=== INFORMATION GIVEN ===
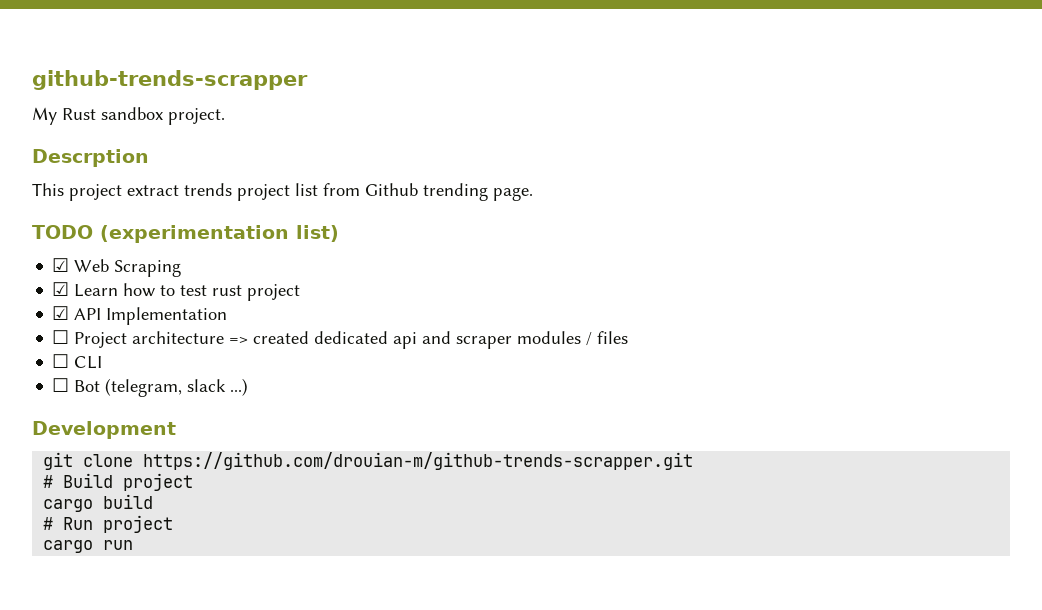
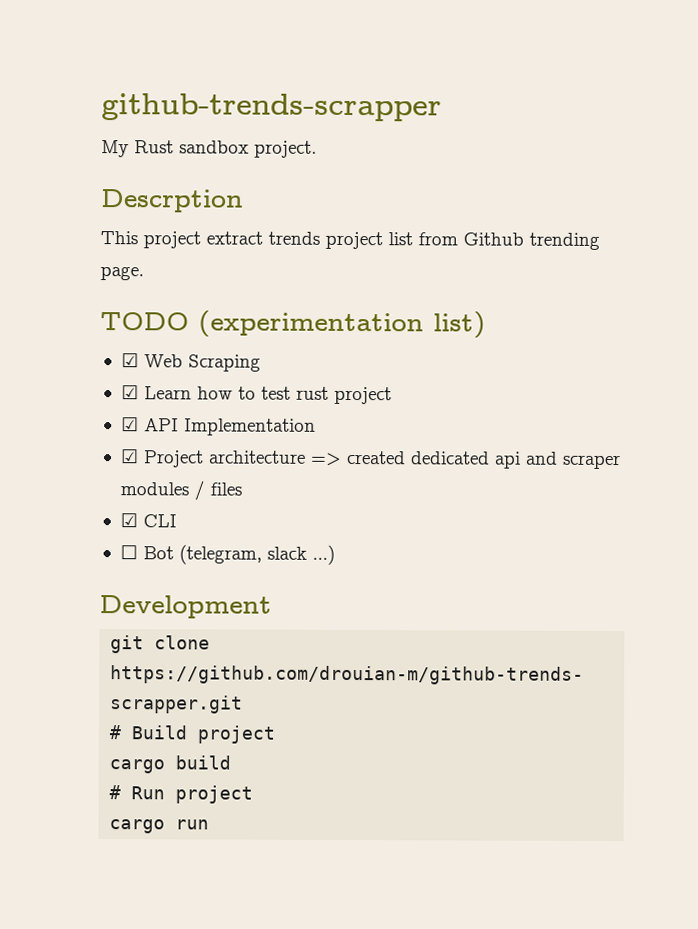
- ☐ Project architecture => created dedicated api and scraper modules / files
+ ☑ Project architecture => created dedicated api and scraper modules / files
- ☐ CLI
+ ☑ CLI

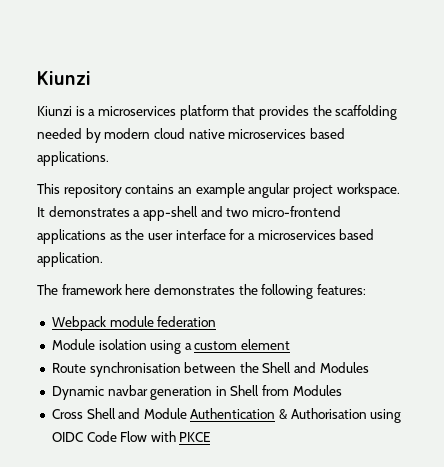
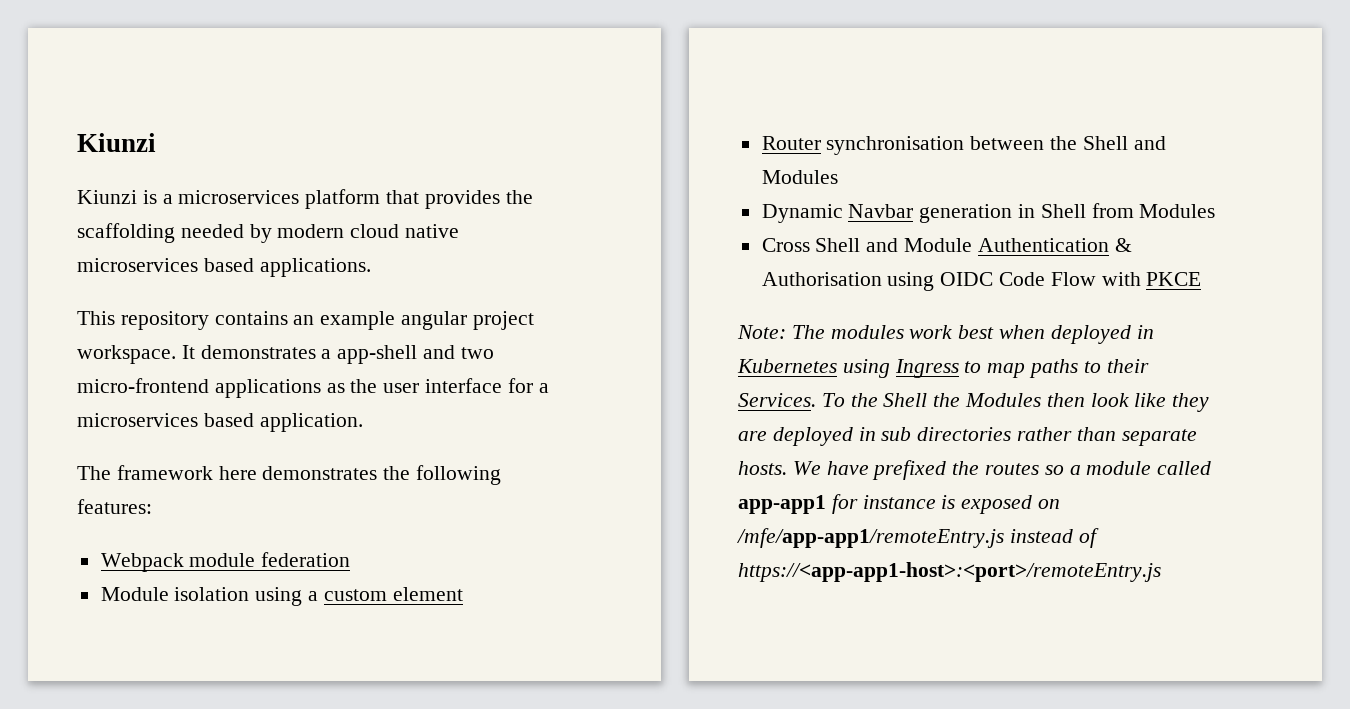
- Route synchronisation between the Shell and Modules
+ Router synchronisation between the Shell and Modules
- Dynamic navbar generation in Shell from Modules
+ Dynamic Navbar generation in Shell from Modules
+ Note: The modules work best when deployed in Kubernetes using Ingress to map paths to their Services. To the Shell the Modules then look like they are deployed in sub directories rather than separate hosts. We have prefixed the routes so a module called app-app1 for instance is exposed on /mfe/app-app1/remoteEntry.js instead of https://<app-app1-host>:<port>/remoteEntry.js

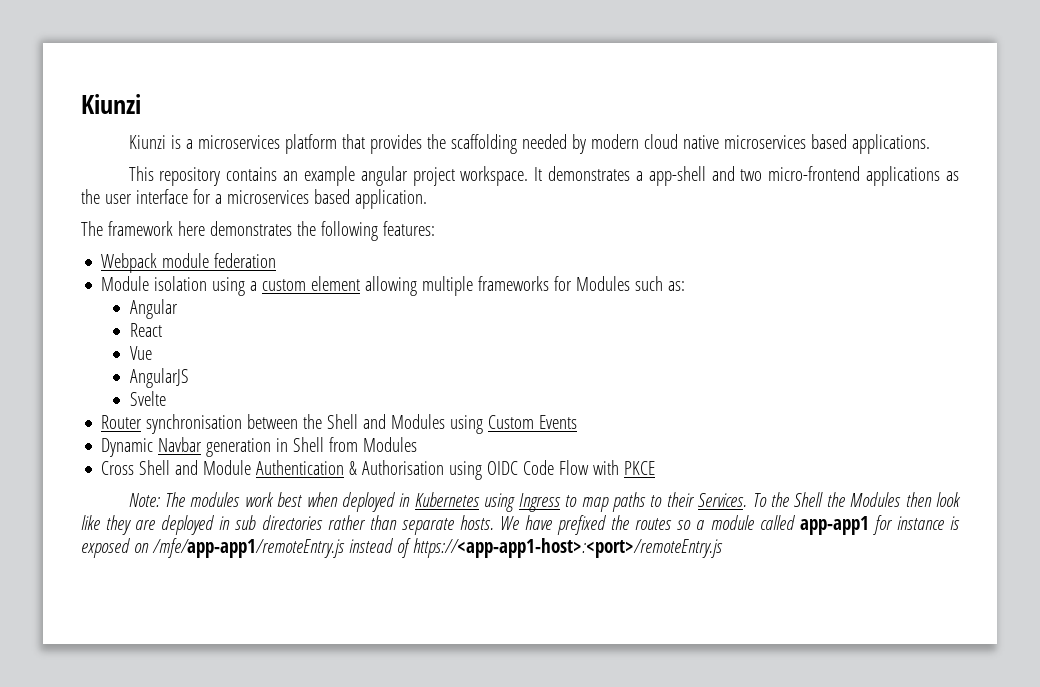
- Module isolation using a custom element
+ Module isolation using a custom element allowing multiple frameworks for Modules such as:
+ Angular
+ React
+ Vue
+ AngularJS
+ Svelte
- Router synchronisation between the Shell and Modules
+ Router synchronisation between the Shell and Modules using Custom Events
===
WHAT YOU SHOULD DO: Give again, word for word, only the lines that run from the top of the data above through the line with "- Dynamic navbar". Drop the pictures.

EXERCISE OUTPUT:
- ☐ Project architecture => created dedicated api and scraper modules / files
+ ☑ Project architecture => created dedicated api and scraper modules / files
- ☐ CLI
+ ☑ CLI

- Route synchronisation between the Shell and Modules
+ Router synchronisation between the Shell and Modules
- Dynamic navbar generation in Shell from Modules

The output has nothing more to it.